Two common scenarios for using recursion in XSLT are:

  • When you have a set of repeating values in the source XML and you want the transformation result to reflect something about all of those values. For example, if you have a catalog of items in XML and want to present those items along with the price for all of the items, you would have to find that total price using a recursive template.
  • When the source XML contains a number x in a tag, for example <countTo number="5"/>, and you want to present some information that same x number of times in the transformation output.

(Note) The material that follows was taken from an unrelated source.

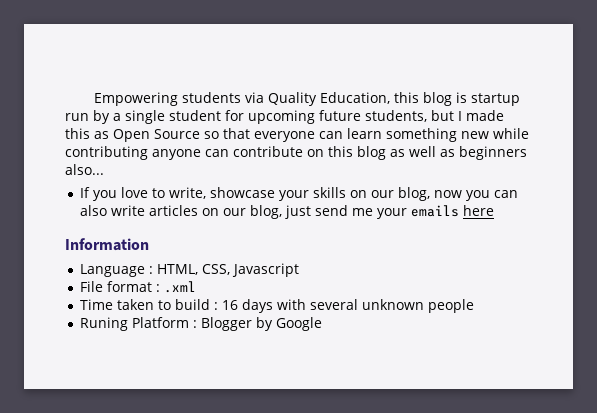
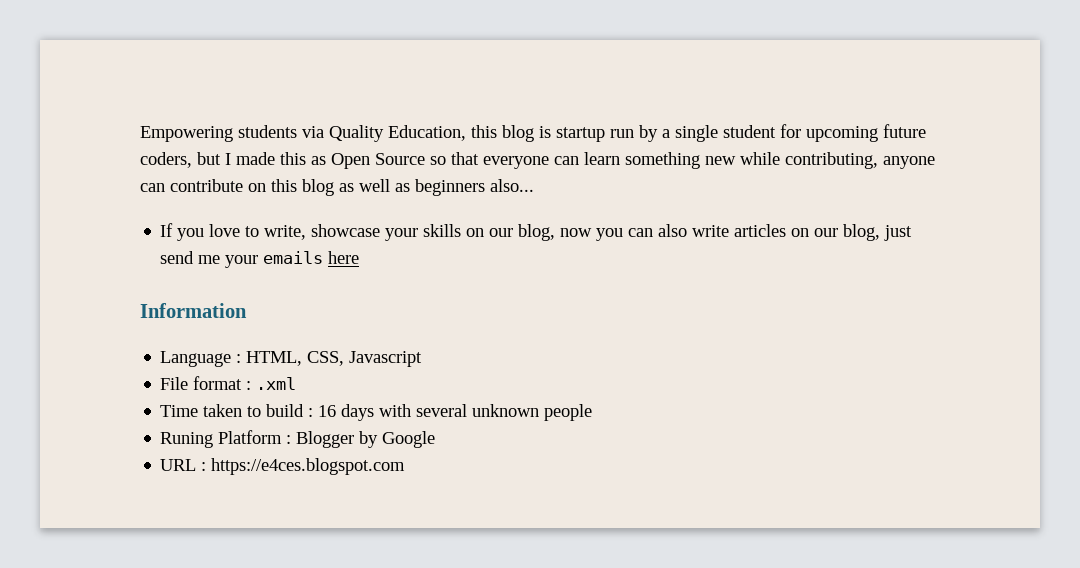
[365,110,427,122] students, -> [140,152,192,168] coders,
[65,146,148,160] contributing -> [785,152,878,169] contributing,
(322, 324) none -> [160,458,406,475] // URL : https://e4ces.blogspot.com

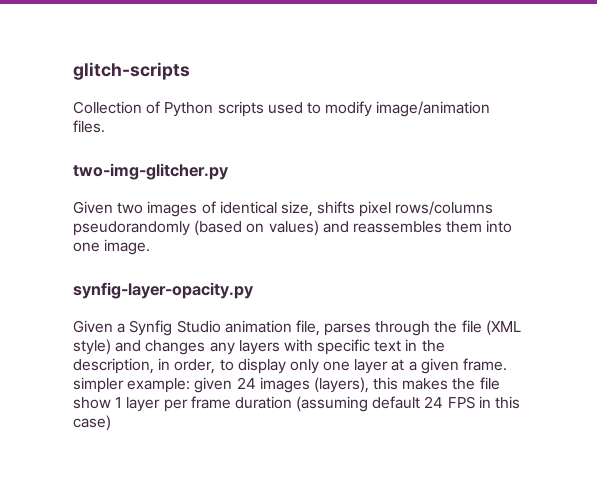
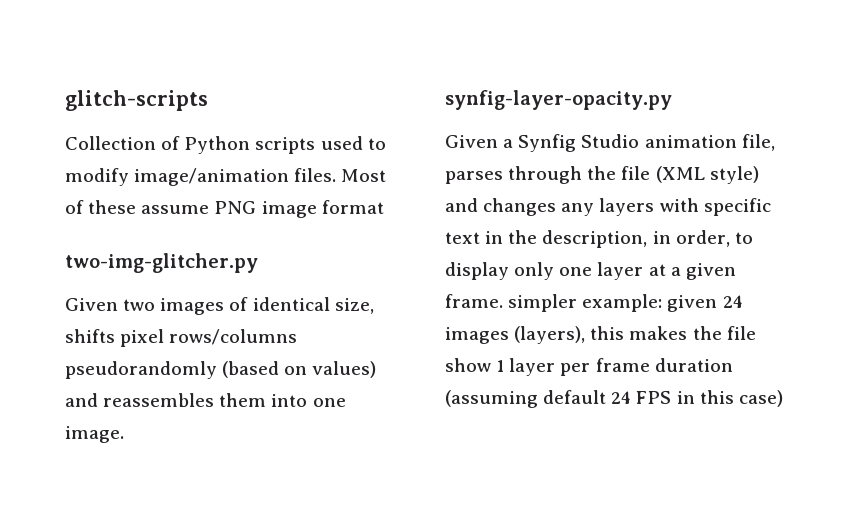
(105, 126) none -> [341,169,387,182] [65,200,384,218] Most of these assume PNG image format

Suppose you have a product catalog:

<Products>
  <Product>
    <Name>Gadget</Name>
    <Price>$10.00</Price>
  </Product>
  <Product>
    <Name>Gizmo</Name>
    <Price>$7.50</Price>
  </Product>
  ...
 </Products>

The goal is to add the first price in the list of products to the sum of all of the other prices until you get to the last price. You can do this with the XSL shown below:

<xsl:template name="priceSum">
  <xsl:param name="productList"/>
    <xsl:choose>
      <xsl:when test="$productList">
        <xsl:variable name="recursive_result">
          <xsl:call-template name="priceSum">
            <xsl:with-param name="productList"
              select="$productList[position() > 1]"/>
          </xsl:call-template>
        </xsl:variable>
        <xsl:value-of
          select="number(substring-after($productList[1]/Price,'$'))
                  + $recursive_result"/>
      </xsl:when>
      <xsl:otherwise><xsl:value-of select="0"/></xsl:otherwise>
  </xsl:choose>
</xsl:template>

In this solution you are calling the function on successively smaller lists of products, each time adding the first item in the list to the recursive call on the rest of the list. Once the list is empty, the termination condition is reached and you add zero to the result, which leaves the sum unchanged. This technique of working on node lists of smaller and smaller size can be useful in many settings.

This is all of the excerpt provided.